The spores of clostridia account for their persistence in hostile environments and their exogenous acquisition by humans. In addition to their long-term survival in soil or food, clostridial spores may spread via aerosol transmission as part of naturally occurring dust clouds. C. difficile is of concern because this species may be part of the intestinal microbiome of an individual or may be acquired through contact with individuals or contaminated surfaces and equipment within the hospital environment harboring spores.

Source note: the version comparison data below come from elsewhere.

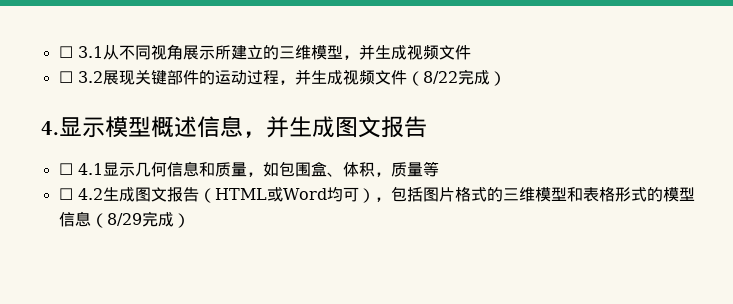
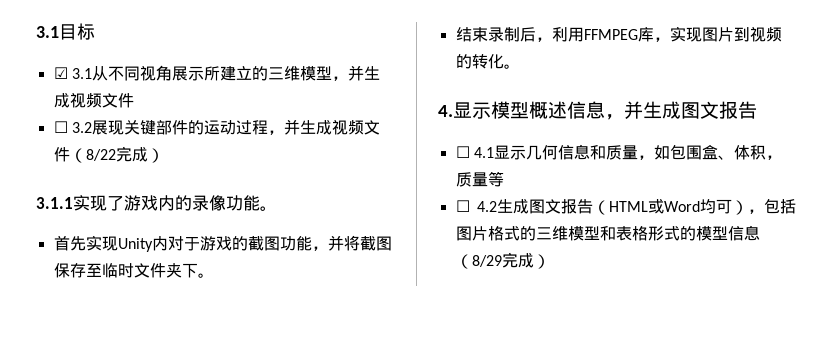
[58,46,73,58] ☐ -> [36,23,95,40] [53,67,68,79] 3.1目标 // ☑
(506, 78) none -> [36,195,277,211] [53,235,392,252] [53,263,214,278] [455,26,782,42] [455,54,520,69] // 3.1.1实现了游戏内的录像功能。 // 首先实现Unity内对于游戏的截图功能，并将截图保存至临时文件夹下。 // 结束录制后，利用FFMPEG库，实现图片到视频的转化。

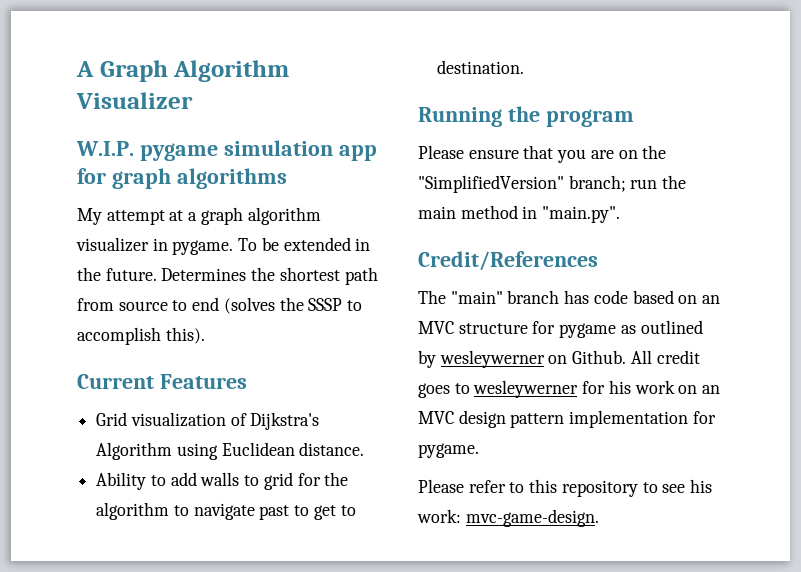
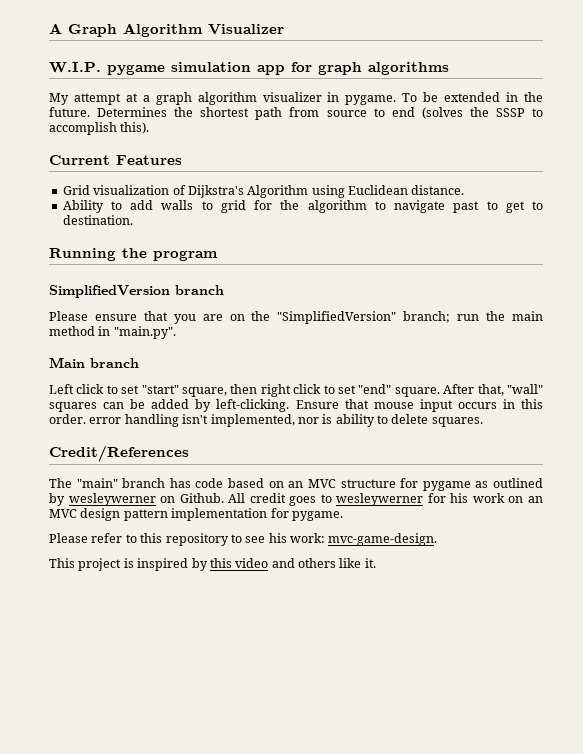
(634, 118) none -> [49,285,224,298] // SimplifiedVersion branch
(621, 214) none -> [49,357,139,368] [49,384,543,397] [49,399,543,412] [49,414,483,427] // Main branch // Left click to set "start" square, then right click to set "end" square. After that, "wall" squares can be added by left-clicking. Ensure that mouse input occurs in this order. error handling isn't implemented, nor is ability to delete squares.
(599, 518) none -> [49,558,376,571] // This project is inspired by this video and others like it.

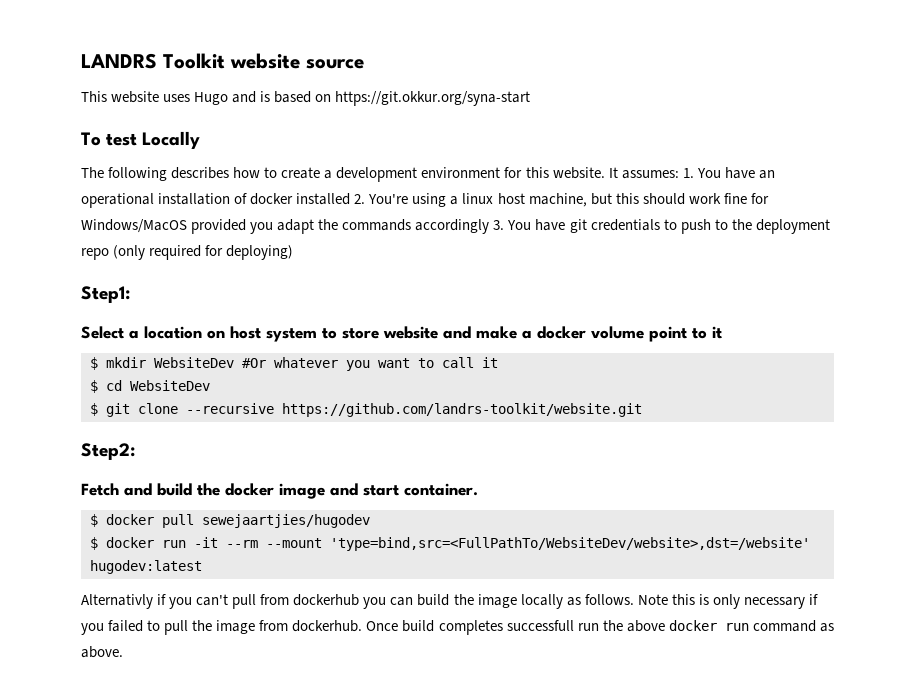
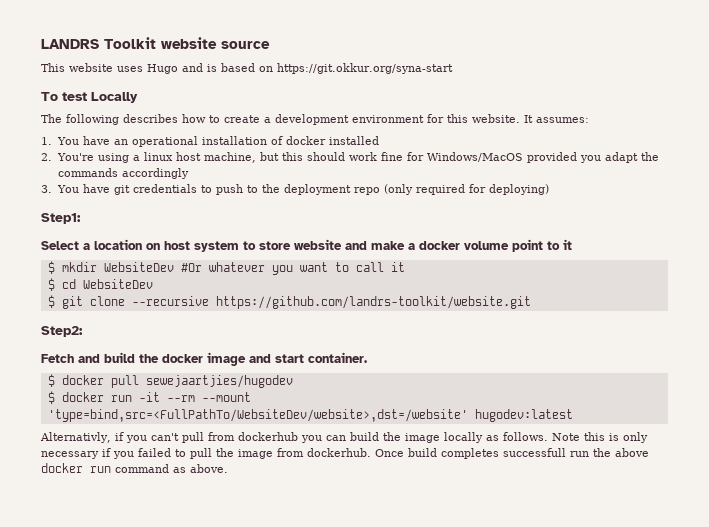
(679, 174) none -> (589, 120) //
(351, 199) none -> (379, 140) //
(490, 226) none -> (189, 173) //
[81,594,153,609] Alternativly -> [40,432,111,443] Alternativly,

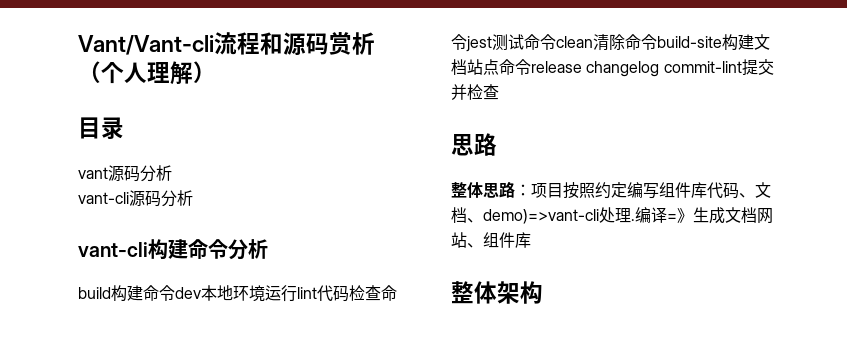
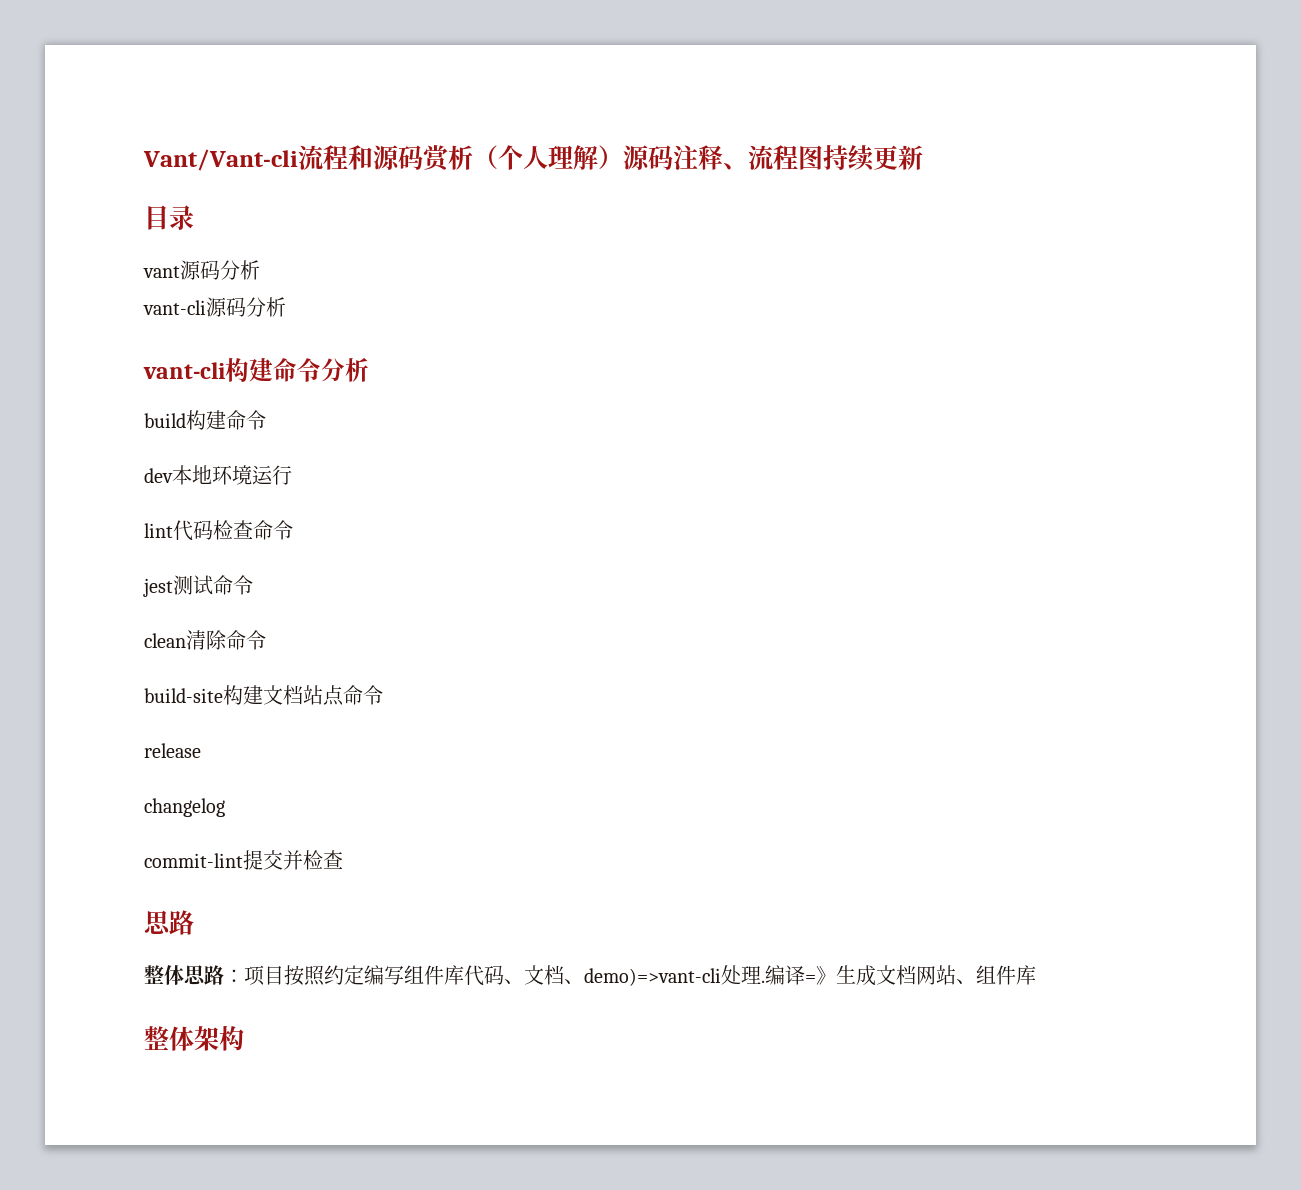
(216, 72) none -> [623,145,923,171] 源码注释、流程图持续更新
(175, 293) none -> (266, 420) //
(297, 293) none -> (292, 475) //
(467, 42) none -> (293, 530) //
(556, 42) none -> (253, 585) //
(657, 42) none -> (266, 640) //
(531, 67) none -> (383, 695) //
(582, 67) none -> (201, 750) //
(660, 69) none -> (225, 807) //

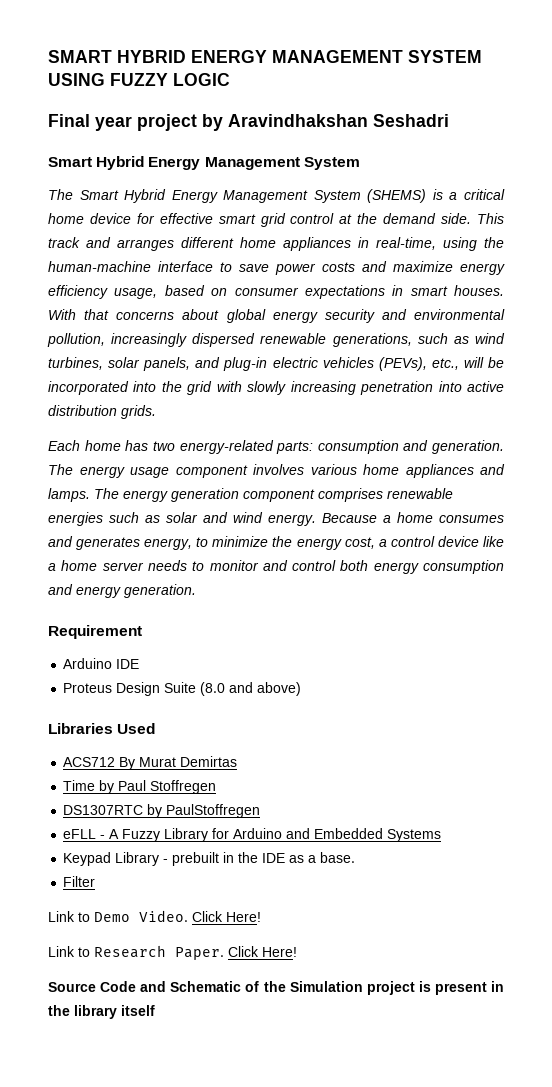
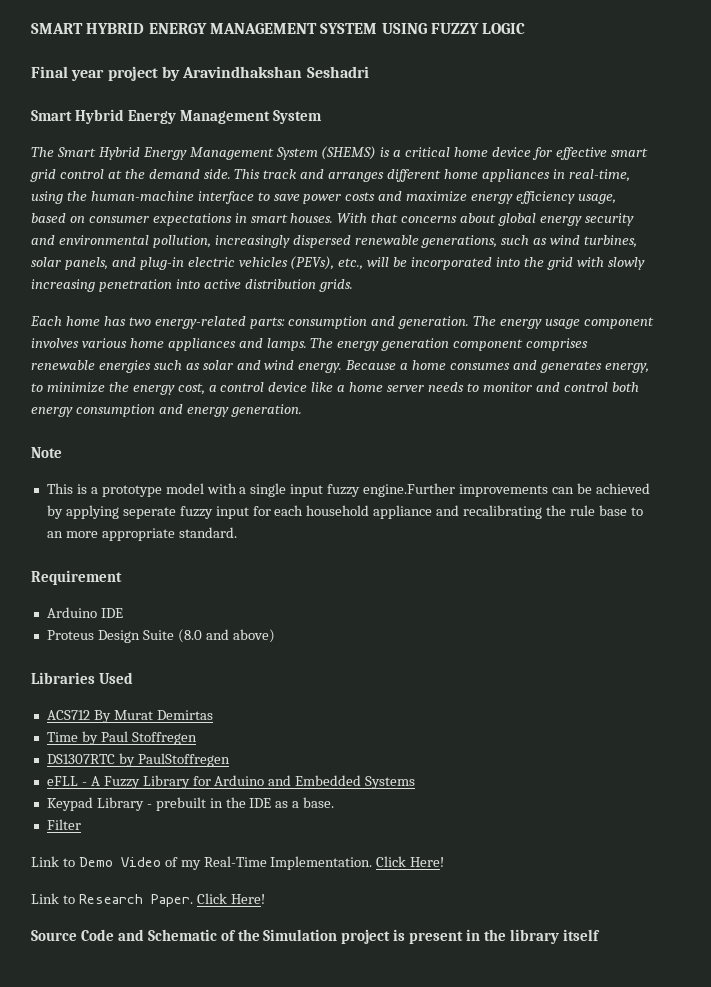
(196, 591) none -> [31,447,62,458] [46,483,650,497] [46,505,643,519] [46,527,237,541] // Note // This is a prototype model with a single input fuzzy engine.Further improvements can be achieved by applying seperate fuzzy input for each household appliance and recalibrating the rule base to an more appropriate standard.
[139,910,188,922] Video. -> [120,856,373,870] Video of my Real-Time Implementation.

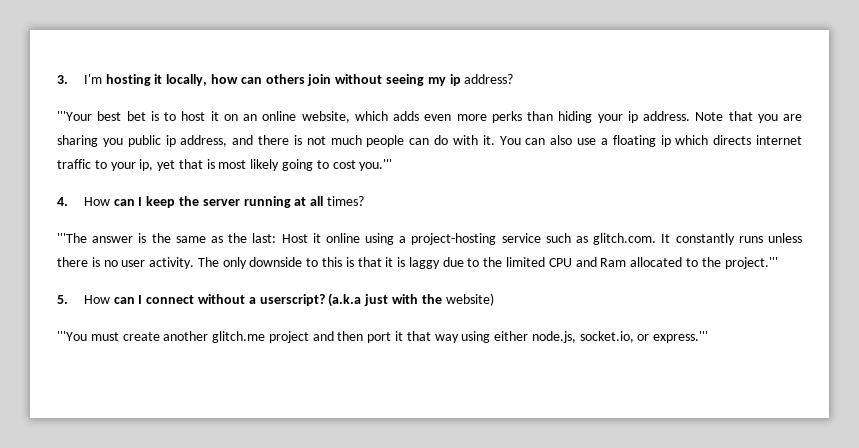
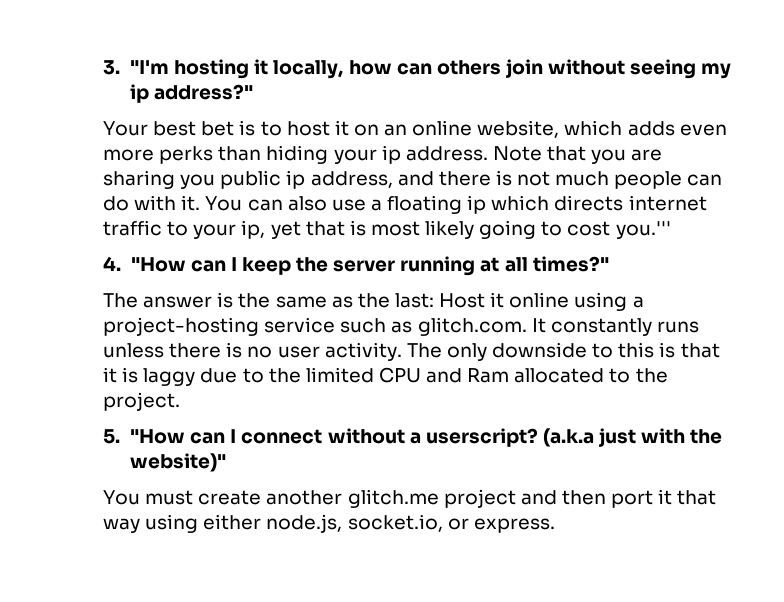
[83,74,102,84] I'm -> [130,60,170,74] "I'm
[464,74,514,84] [57,111,92,121] address? // '''Your -> [154,84,254,100] [103,121,148,136] address?" // Your
[83,197,110,206] How -> [130,257,186,272] "How
[326,196,364,206] [57,233,87,243] times? // '''The -> [532,256,609,272] [103,293,138,308] times?" // The
[724,257,778,269] project.''' -> [103,392,180,411] project.
[83,295,110,304] How -> [130,429,186,444] "How
[445,293,494,306] [57,331,87,341] website) // '''You -> [130,453,227,472] [103,490,140,505] website)" // You
[653,331,709,343] express.''' -> [473,518,555,533] express.

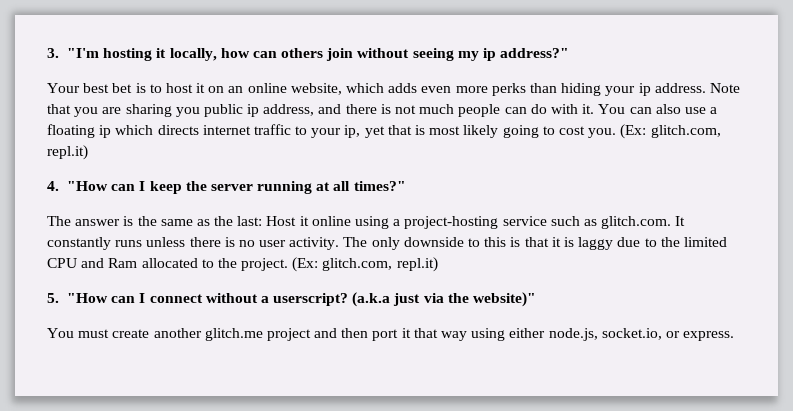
[615,221,671,239] you.''' -> [588,124,721,139] [47,145,88,160] you. (Ex: glitch.com, repl.it)
(180, 401) none -> [292,257,438,272] (Ex: glitch.com, repl.it)
[641,428,686,444] with -> [423,293,444,303] via

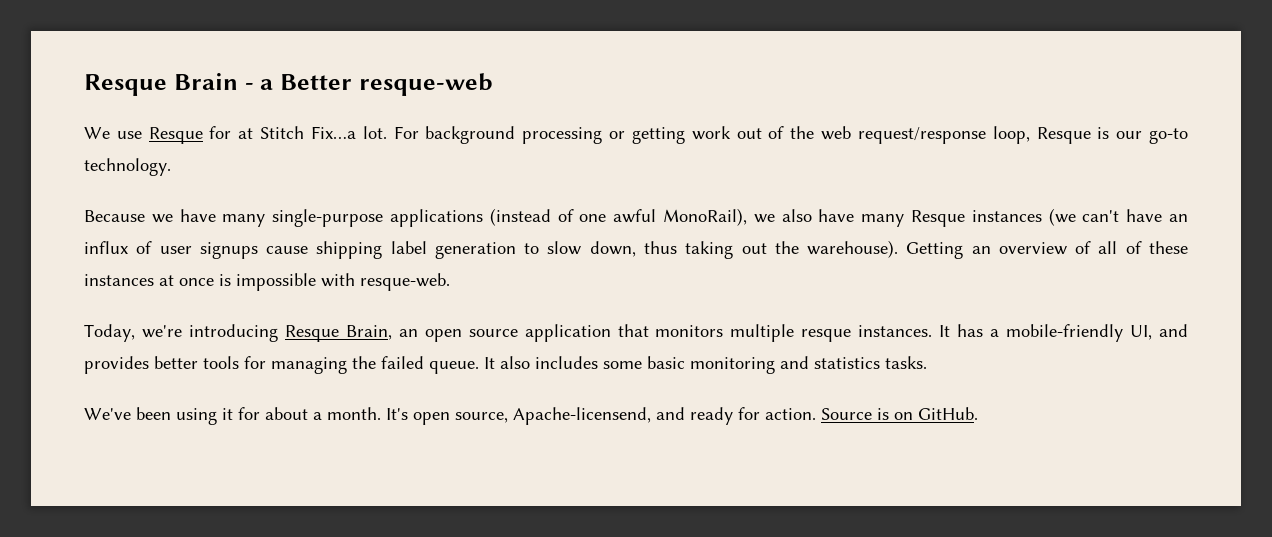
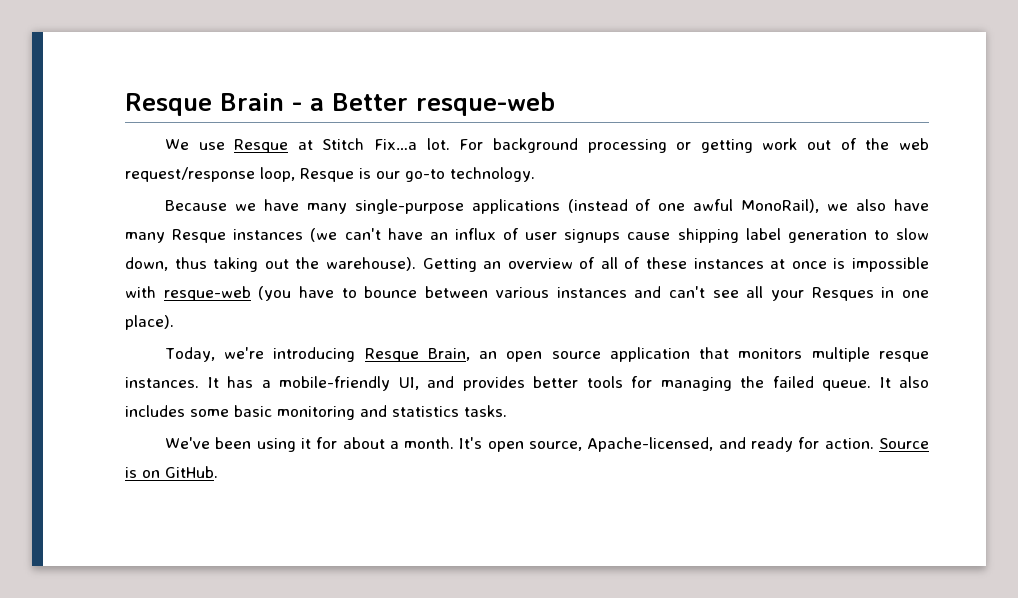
[209,126,232,139] for -> (289, 146) none
[360,273,450,291] resque-web. -> [163,286,929,301] [125,315,174,330] resque-web (you have to bounce between various instances and can't see all your Resques in one place).
[513,407,651,425] Apache-licensend, -> [587,437,714,452] Apache-licensed,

The vegetative cells of clostridia are generally susceptible to routinely used disinfectants; however, spores can survive hostile environments, including heat, desiccation, and exposure to many commonly employed disinfectants. This allows pathogenic clostridia to persist in the environment, even following routine disinfection procedures. Methods for eliminating clostridial spores from some environments, such as C. difficile in the hospital setting, include finding methods to promote germination of the spores so that the vegetative cells can be destroyed.
Clostridium spp., particularly members of clusters IV and XIVa derived from the gut microbiota, have recently been shown to have beneficial effects on the immune system. One can speculate that this may be why almost all children have C. difficile present in their intestine during the first year of life. Specifically, a consortia of Clostridium species promoted accumulation of colonic regulatory T-cell development in mice. Inoculation of these Clostridium spp. into mice increased their resistance to chemically induced colitis and blunted their allergic responses. This finding casts this genus in a new light, suggesting its members are not only fearsome pathogens but also may hold therapeutic potential for autoimmune and allergic conditions.
Major Infections and Intoxications
Clostridioides difficile Infection
Historical Perspective
Until it was identified as the primary cause of AAC in 1977, C. difficile was not regarded as a particularly common or important pathogen; however, the association of C. difficile with CDI and AAC has brought this organism to prominence as the most common clostridial species associated with human disease. Hall and O'Toole published the first description of C. difficile in 1935 and suggested that it might be involved in intestinal disease in children. Interestingly, the clinical description of pseudomembranous colitis dates to the 1890s. An animal model for antibiotic-associated intestinal disease was first reported in the 1940s, with several additional observations on the induction of bowel inflammation by antibiotics in hamsters, guinea pigs, and rabbits made in the 1950s. The occurrence of pseudomembranous colitis in patients receiving broad-spectrum antibiotics prior to the 1970s was not uncommon. Based on laboratory analysis, it was often attributed to Staphylococcus aureus, one of the major nosocomial pathogens of the antibiotic era. Cultures of stool from these patients often yielded high levels of S. aureus; however, obligately anaerobic organisms were not evaluated in these early studies. Given the common isolation of S. aureus from stool samples obtained from healthy individuals, these earlier observations were something of a self-fulfilling prophecy. While certain strains of S. aureus produce potent enterotoxins that may be responsible for some cases of AAC, there is little evidence to suggest that this species is a common cause of pseudomembranous colitis.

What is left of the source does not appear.